We  had  a minor crash in our data center. It's called "minor" because
 it only affected about a dozen systems and the total number of systems
 is over 700.

 Still,  we  had  data  loss  and possibly some silent corruption. That
 silent corruption is a really big issue.

 Since we use ZFS for almost all  application  data,  we  could  simply
 scrub them. No checksum errors? Perfect, the data is fine then.

 But  what  about  operating  systems?  We run full-blown Linux virtual
 machines, so every customer gets his own /, /usr, /lib and so on. What
 about  all  that  data? Did that get corrupted as well? Very sadly, we
 still use ext4 here.

 On some systems we got lucky: Bad superblocks. This  results  in  more
 work  for me (because I have to re-build those systems -- which is not
 *that* much work, though, since we use config management for virtually
 everything),  but  I  can  be  sure  that  these  systems indeed *are*
 affected.

 Other systems just crashed and successfully rebooted. Now what?

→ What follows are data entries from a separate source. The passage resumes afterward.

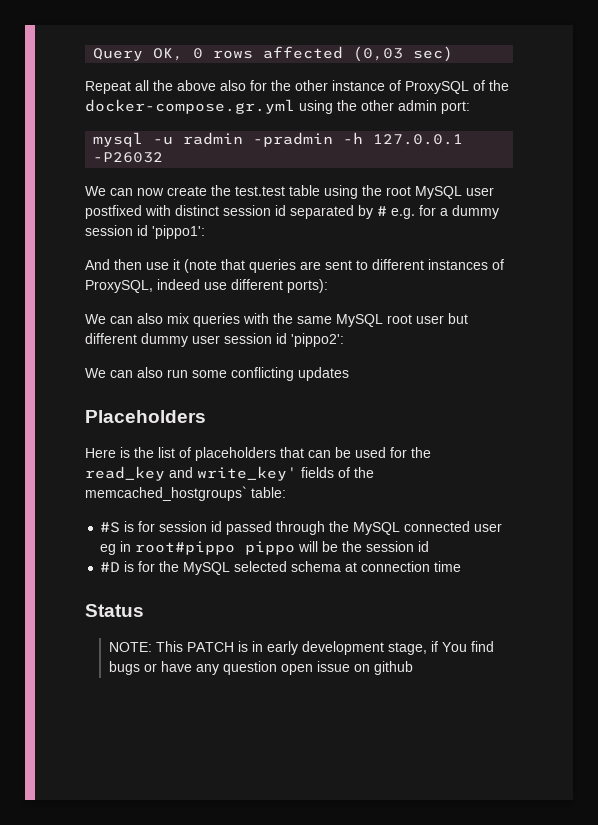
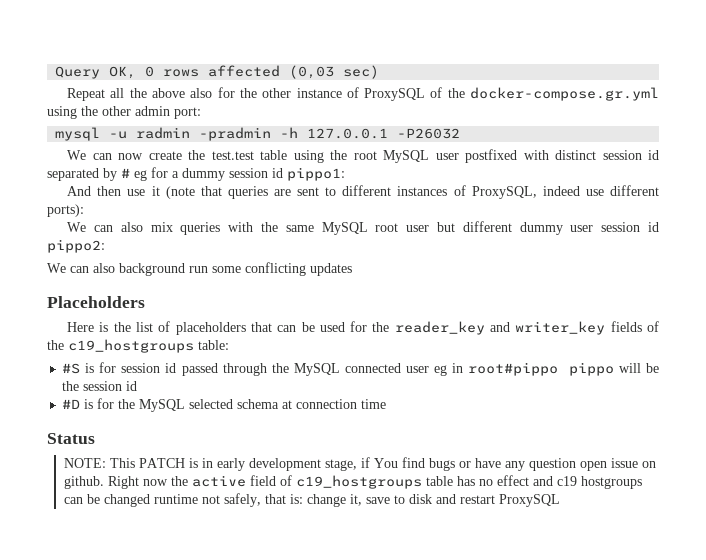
[391,208,415,219] e.g. -> [134,170,147,181] eg
[152,225,205,239] 'pippo1': -> [287,167,345,181] pippo1:
[291,333,344,347] [85,367,163,378] 'pippo2': // We can also -> [47,239,105,253] [47,263,185,276] pippo2: // We can also background
[85,466,297,481] read_key and write_key' -> [394,321,606,335] reader_key and writer_key
[85,486,247,501] memcached_hostgroups` -> [68,339,194,353] c19_hostgroups
[373,661,413,675] github -> [63,475,642,489] [63,493,560,507] github. Right now the active field of c19_hostgroups table has no effect and c19 hostgroups can be changed runtime not safely, that is: change it, save to disk and restart ProxySQL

 I'm pretty much fed up with this  situation.  All  filesystems  should
 have checksums in 2017. Fuck performance. Performance is worth nothing
 if you operate on faulty data.

 I'm currently in the process of writing a tool  that  checksums  files
 and  stores  the  checksum  in extended attributes. This is *far* from
 satisfactory. Still,  in  scenarios  like  the  one  above,  we  could
 manually "scrub" our data to further assess the situation.